### REQUIREMENT
Each record below needs to be written out exactly as it reads.

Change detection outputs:

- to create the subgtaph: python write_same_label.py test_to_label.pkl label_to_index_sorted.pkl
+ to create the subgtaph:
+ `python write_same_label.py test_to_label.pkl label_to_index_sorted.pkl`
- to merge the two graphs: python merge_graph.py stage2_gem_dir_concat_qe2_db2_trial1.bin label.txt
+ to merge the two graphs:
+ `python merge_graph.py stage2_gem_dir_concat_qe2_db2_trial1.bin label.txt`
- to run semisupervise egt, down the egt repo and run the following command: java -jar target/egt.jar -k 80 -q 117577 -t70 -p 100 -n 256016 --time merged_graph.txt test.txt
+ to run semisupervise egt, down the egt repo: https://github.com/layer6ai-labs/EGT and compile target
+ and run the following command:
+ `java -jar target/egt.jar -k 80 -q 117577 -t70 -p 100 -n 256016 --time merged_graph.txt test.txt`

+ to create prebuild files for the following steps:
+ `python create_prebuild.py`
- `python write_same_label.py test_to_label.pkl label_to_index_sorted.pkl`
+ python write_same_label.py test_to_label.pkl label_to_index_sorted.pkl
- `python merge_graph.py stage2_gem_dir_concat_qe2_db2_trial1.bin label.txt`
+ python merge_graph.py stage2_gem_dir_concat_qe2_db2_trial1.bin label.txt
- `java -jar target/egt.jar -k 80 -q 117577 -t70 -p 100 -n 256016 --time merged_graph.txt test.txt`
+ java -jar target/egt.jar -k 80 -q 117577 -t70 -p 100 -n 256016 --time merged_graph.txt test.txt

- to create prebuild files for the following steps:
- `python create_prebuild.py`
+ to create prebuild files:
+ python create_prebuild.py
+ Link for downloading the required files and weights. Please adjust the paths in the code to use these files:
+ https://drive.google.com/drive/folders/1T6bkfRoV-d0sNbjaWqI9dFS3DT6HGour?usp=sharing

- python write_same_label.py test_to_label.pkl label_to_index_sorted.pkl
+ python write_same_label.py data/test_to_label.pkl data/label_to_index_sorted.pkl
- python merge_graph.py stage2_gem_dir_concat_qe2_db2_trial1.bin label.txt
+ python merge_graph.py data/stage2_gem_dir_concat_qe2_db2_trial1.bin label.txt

### ANSWER
- to create the subgtaph: python write_same_label.py test_to_label.pkl label_to_index_sorted.pkl
+ to create the subgtaph:
+ `python write_same_label.py test_to_label.pkl label_to_index_sorted.pkl`
- to merge the two graphs: python merge_graph.py stage2_gem_dir_concat_qe2_db2_trial1.bin label.txt
+ to merge the two graphs:
+ `python merge_graph.py stage2_gem_dir_concat_qe2_db2_trial1.bin label.txt`
- to run semisupervise egt, down the egt repo and run the following command: java -jar target/egt.jar -k 80 -q 117577 -t70 -p 100 -n 256016 --time merged_graph.txt test.txt
+ to run semisupervise egt, down the egt repo: https://github.com/layer6ai-labs/EGT and compile target
+ and run the following command:
+ `java -jar target/egt.jar -k 80 -q 117577 -t70 -p 100 -n 256016 --time merged_graph.txt test.txt`

+ to create prebuild files for the following steps:
+ `python create_prebuild.py`
- `python write_same_label.py test_to_label.pkl label_to_index_sorted.pkl`
+ python write_same_label.py test_to_label.pkl label_to_index_sorted.pkl
- `python merge_graph.py stage2_gem_dir_concat_qe2_db2_trial1.bin label.txt`
+ python merge_graph.py stage2_gem_dir_concat_qe2_db2_trial1.bin label.txt
- `java -jar target/egt.jar -k 80 -q 117577 -t70 -p 100 -n 256016 --time merged_graph.txt test.txt`
+ java -jar target/egt.jar -k 80 -q 117577 -t70 -p 100 -n 256016 --time merged_graph.txt test.txt

- to create prebuild files for the following steps:
- `python create_prebuild.py`
+ to create prebuild files:
+ python create_prebuild.py
+ Link for downloading the required files and weights. Please adjust the paths in the code to use these files:
+ https://drive.google.com/drive/folders/1T6bkfRoV-d0sNbjaWqI9dFS3DT6HGour?usp=sharing

- python write_same_label.py test_to_label.pkl label_to_index_sorted.pkl
+ python write_same_label.py data/test_to_label.pkl data/label_to_index_sorted.pkl
- python merge_graph.py stage2_gem_dir_concat_qe2_db2_trial1.bin label.txt
+ python merge_graph.py data/stage2_gem_dir_concat_qe2_db2_trial1.bin label.txt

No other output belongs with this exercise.